» Problem requirements
The tail of the records, from the line containing "NOTE 1: The" through the final line, should be printed exactly and on its own.

» Data records
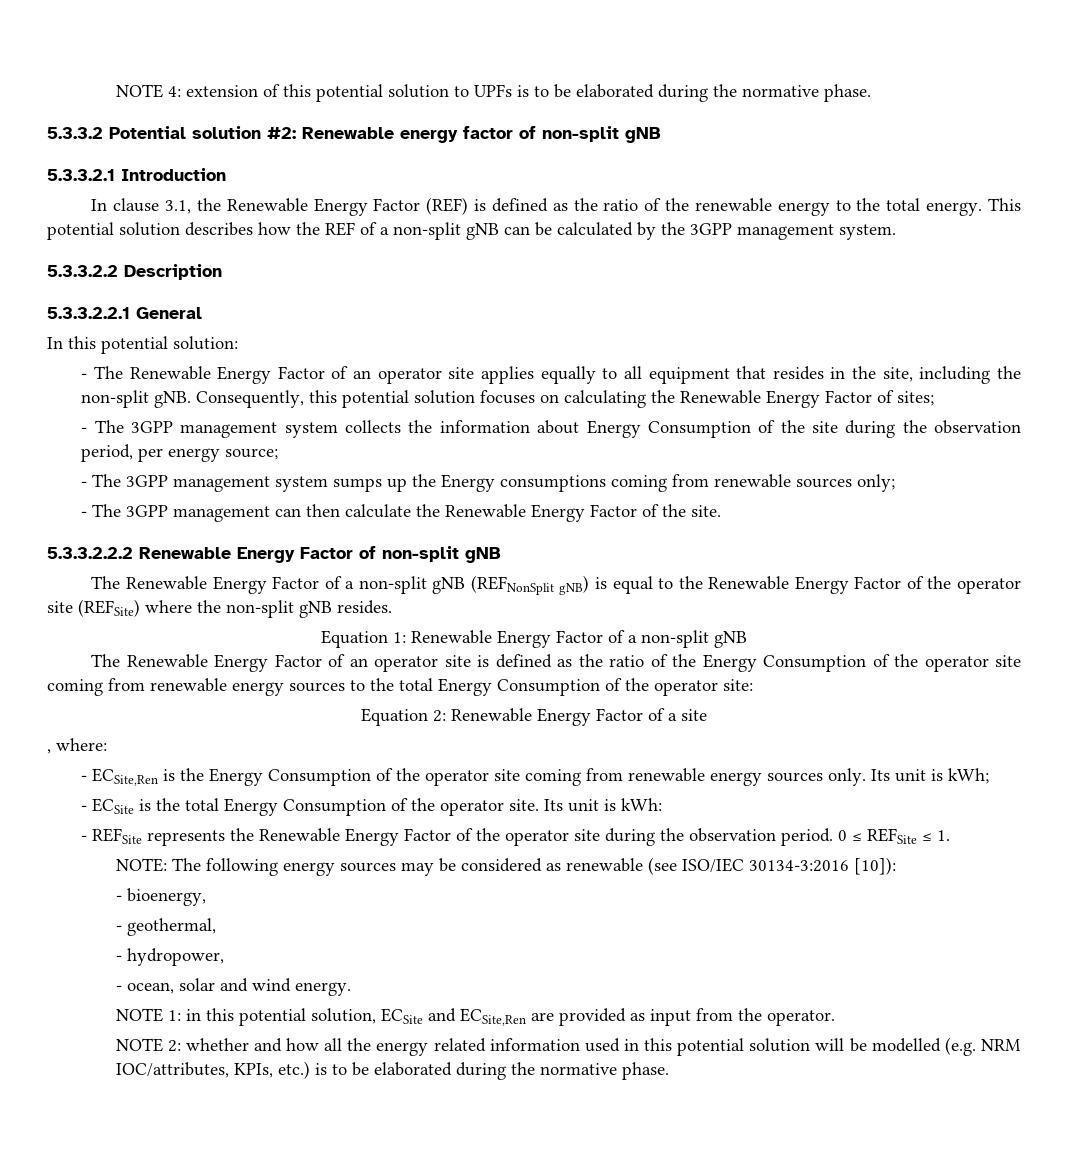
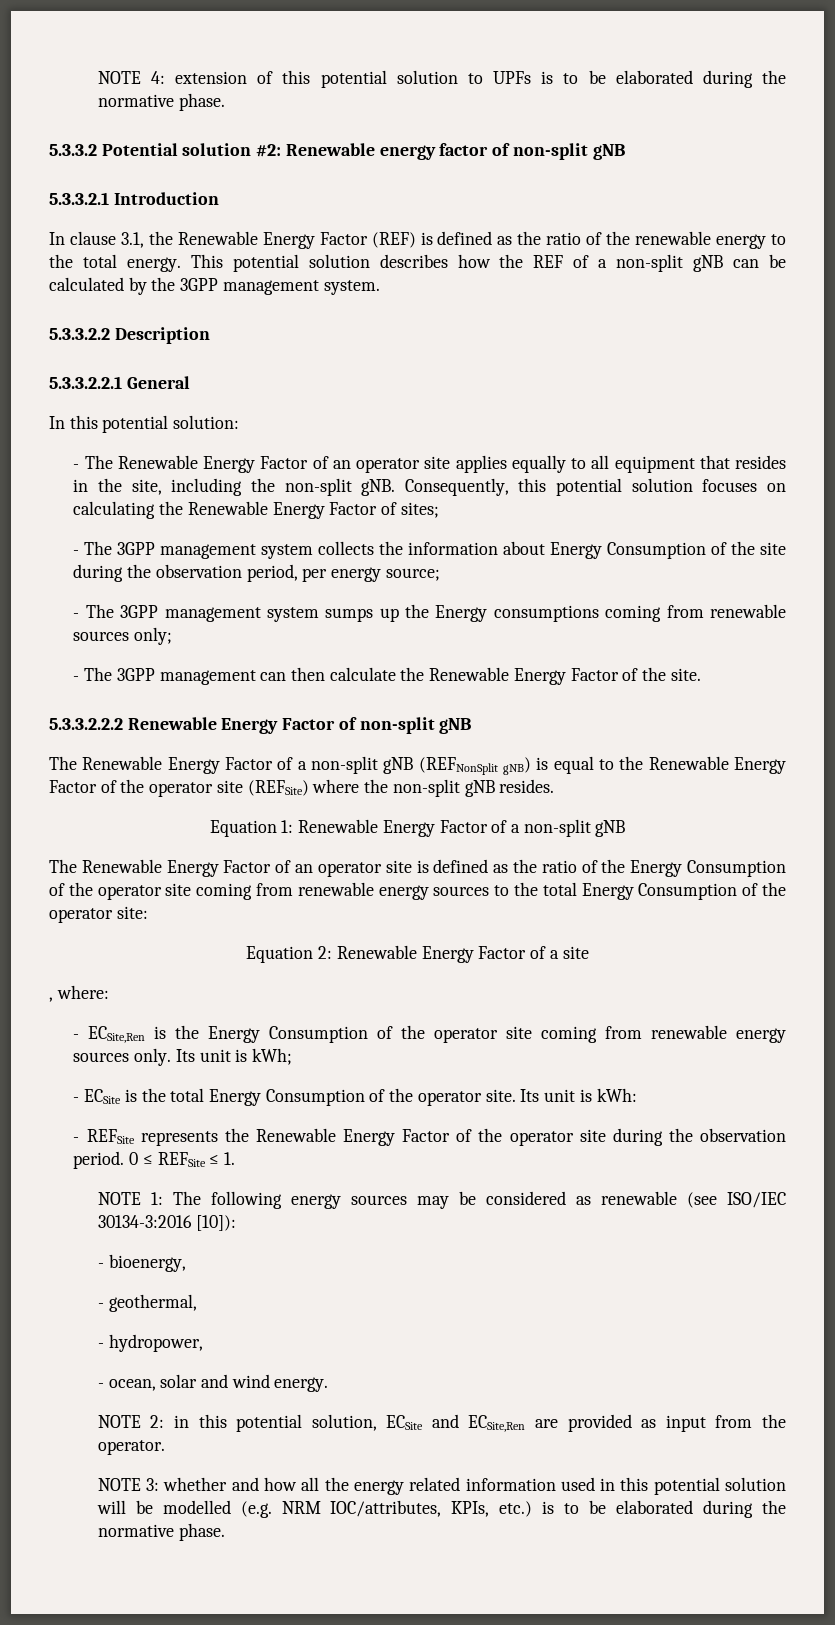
- NOTE: The following energy sources may be considered as renewable (see ISO/IEC 30134-3:2016 [10]):
+ NOTE 1: The following energy sources may be considered as renewable (see ISO/IEC 30134-3:2016 [10]):
- NOTE 1: in this potential solution, ECSite and ECSite,Ren are provided as input from the operator.
+ NOTE 2: in this potential solution, ECSite and ECSite,Ren are provided as input from the operator.
- NOTE 2: whether and how all the energy related information used in this potential solution will be modelled (e.g. NRM IOC/attributes, KPIs, etc.) is to be elaborated during the normative phase.
+ NOTE 3: whether and how all the energy related information used in this potential solution will be modelled (e.g. NRM IOC/attributes, KPIs, etc.) is to be elaborated during the normative phase.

» Exercise output
+ NOTE 1: The following energy sources may be considered as renewable (see ISO/IEC 30134-3:2016 [10]):
- NOTE 1: in this potential solution, ECSite and ECSite,Ren are provided as input from the operator.
+ NOTE 2: in this potential solution, ECSite and ECSite,Ren are provided as input from the operator.
- NOTE 2: whether and how all the energy related information used in this potential solution will be modelled (e.g. NRM IOC/attributes, KPIs, etc.) is to be elaborated during the normative phase.
+ NOTE 3: whether and how all the energy related information used in this potential solution will be modelled (e.g. NRM IOC/attributes, KPIs, etc.) is to be elaborated during the normative phase.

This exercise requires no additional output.